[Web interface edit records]
↓↓↓

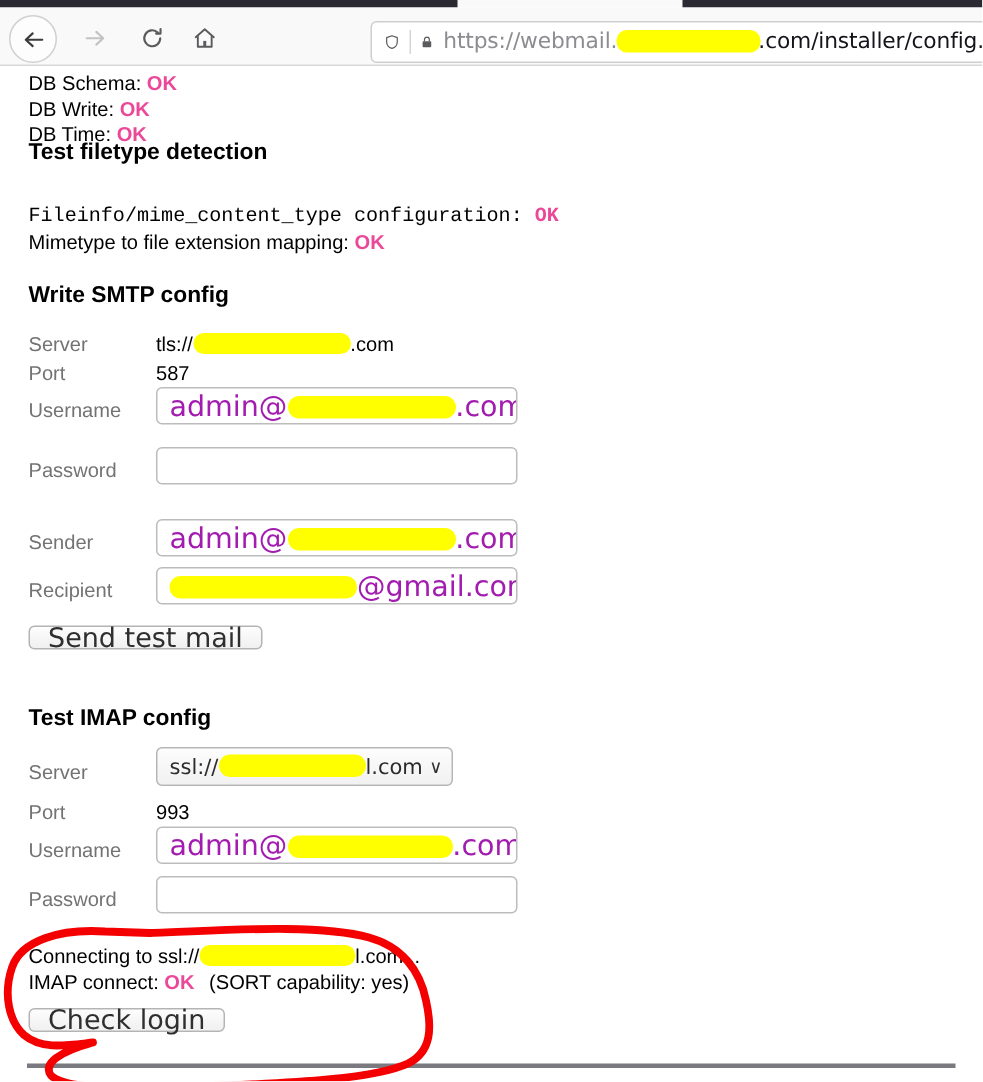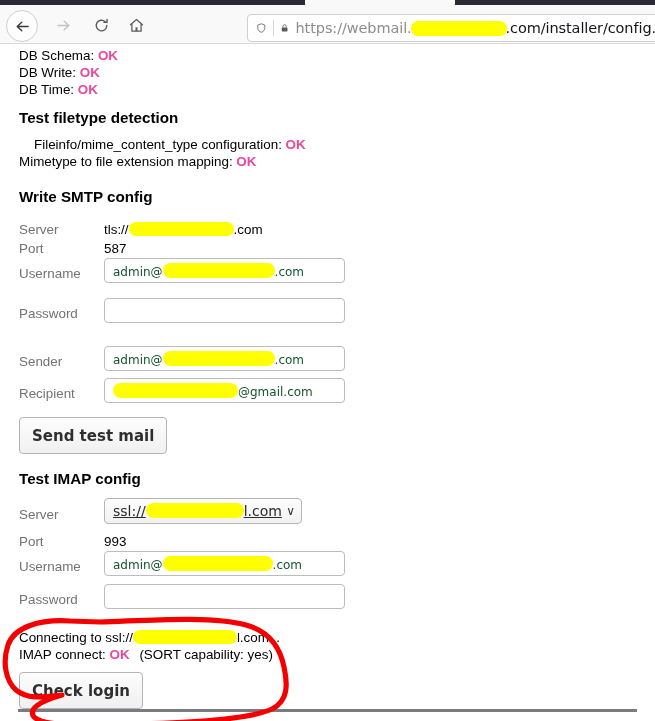"Test filetype detection" h3.sect { top: 64px -> 48px }
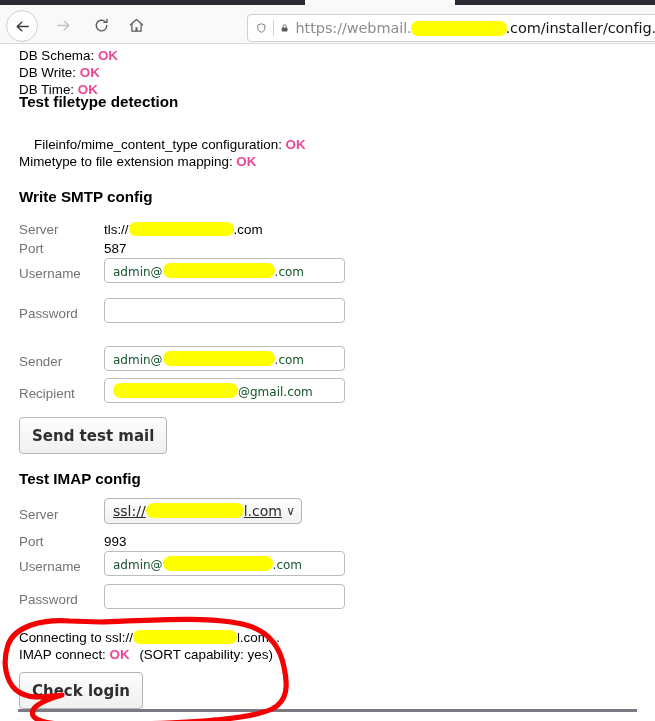"Fileinfo/mime_content_type" div.row-line { font-family: none -> Liberation Mono, monospace; left: 34px -> 19px }
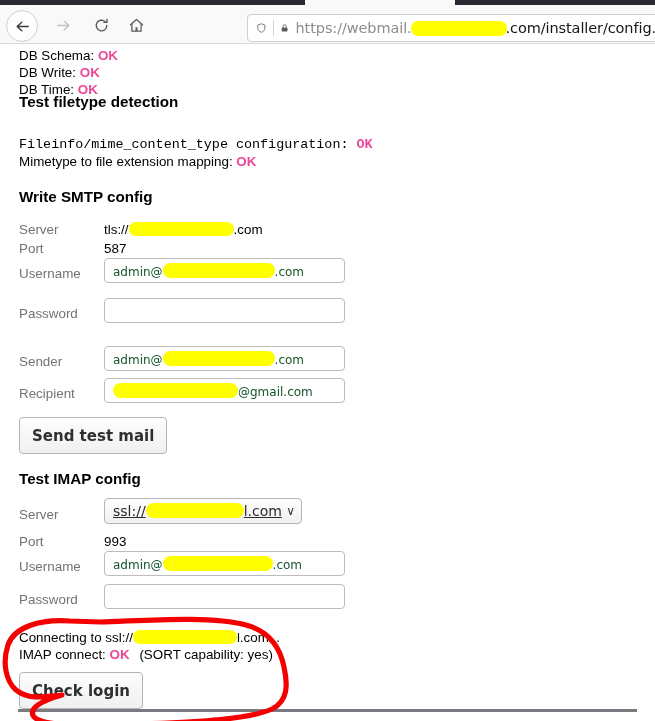"admin@ .com" .field .ftxt { color: #14532d -> #a21caf; font-size: 12px -> 19px }
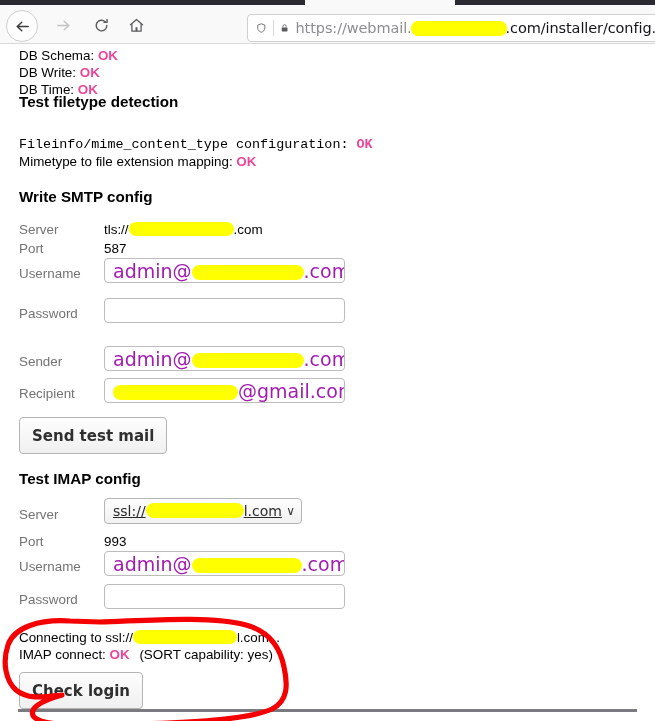"Send test mail" .btn { font-size: 15px -> 18px; font-weight: bold -> none; height: 37px -> 16px }
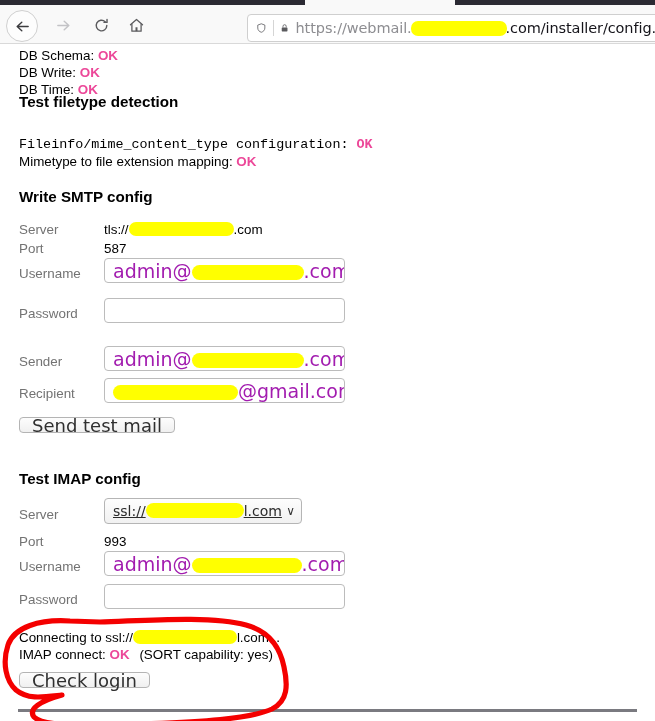"ssl:// l.com" .selectbox .ftxt { text-decoration: underline -> none }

↑↑↑

▶ [WORK REQUIRED]: If a record contains a picture, leave the picture out; repeat the record itself exactly.

▶ [RESPONSE TO THE TASK]:
"Test filetype detection" h3.sect { top: 64px -> 48px }
"Fileinfo/mime_content_type" div.row-line { font-family: none -> Liberation Mono, monospace; left: 34px -> 19px }
"admin@ .com" .field .ftxt { color: #14532d -> #a21caf; font-size: 12px -> 19px }
"Send test mail" .btn { font-size: 15px -> 18px; font-weight: bold -> none; height: 37px -> 16px }
"ssl:// l.com" .selectbox .ftxt { text-decoration: underline -> none }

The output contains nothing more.